Brief
Word for word, retype the tail of the data below, starting with the line that has "subtotal: 3697.00 -> 7801.00" and including the last line.

------ Input data

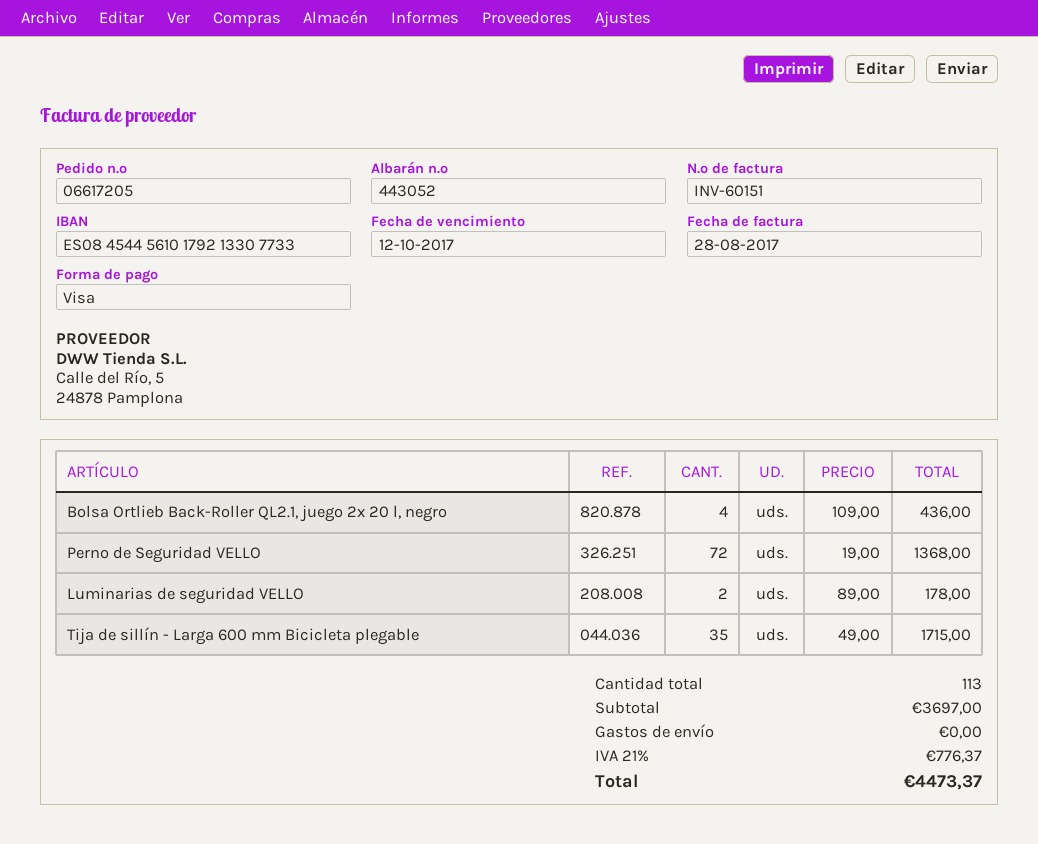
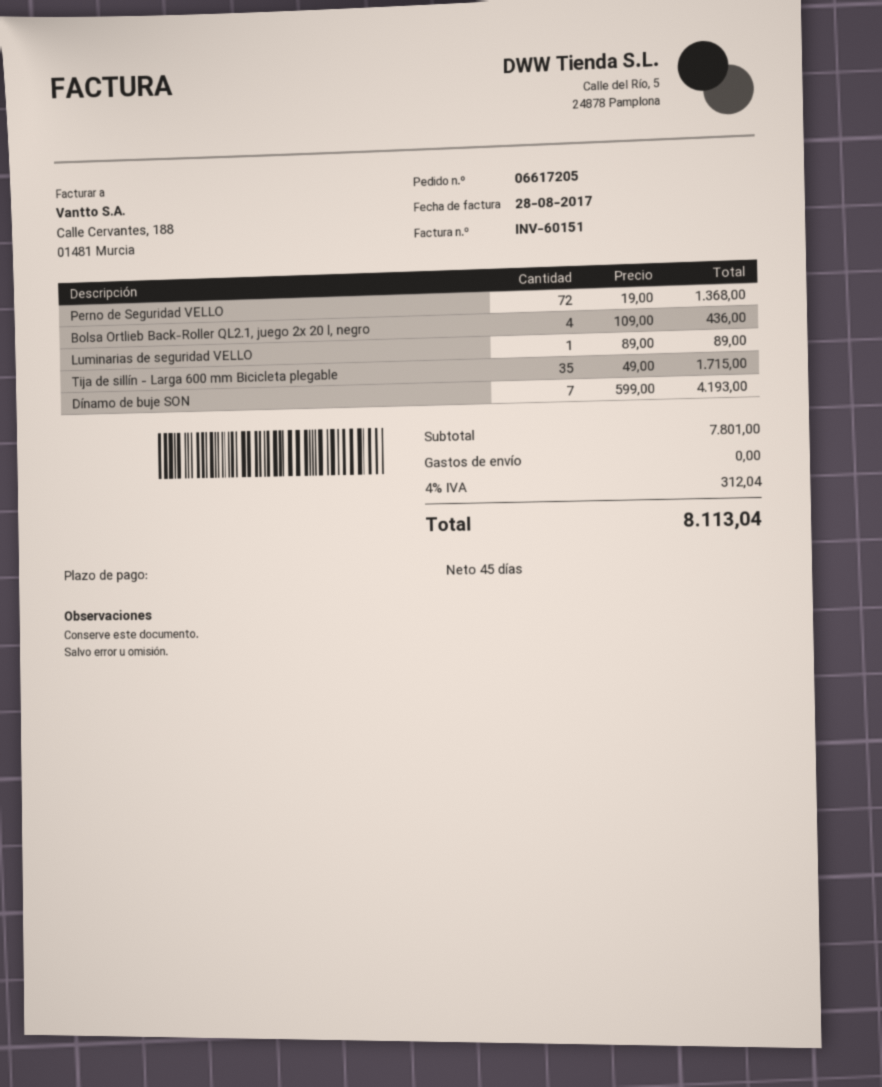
Luminarias de seguridad VELLO: 2 x 89.00 = 178.00 -> 1 x 89.00 = 89.00
Dínamo de buje SON: none -> 7 x 599.00 = 4193.00
subtotal: 3697.00 -> 7801.00
tax: 21% = 776.37 -> 4% = 312.04
total: 4473.37 -> 8113.04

------------

Answer to this exercise
subtotal: 3697.00 -> 7801.00
tax: 21% = 776.37 -> 4% = 312.04
total: 4473.37 -> 8113.04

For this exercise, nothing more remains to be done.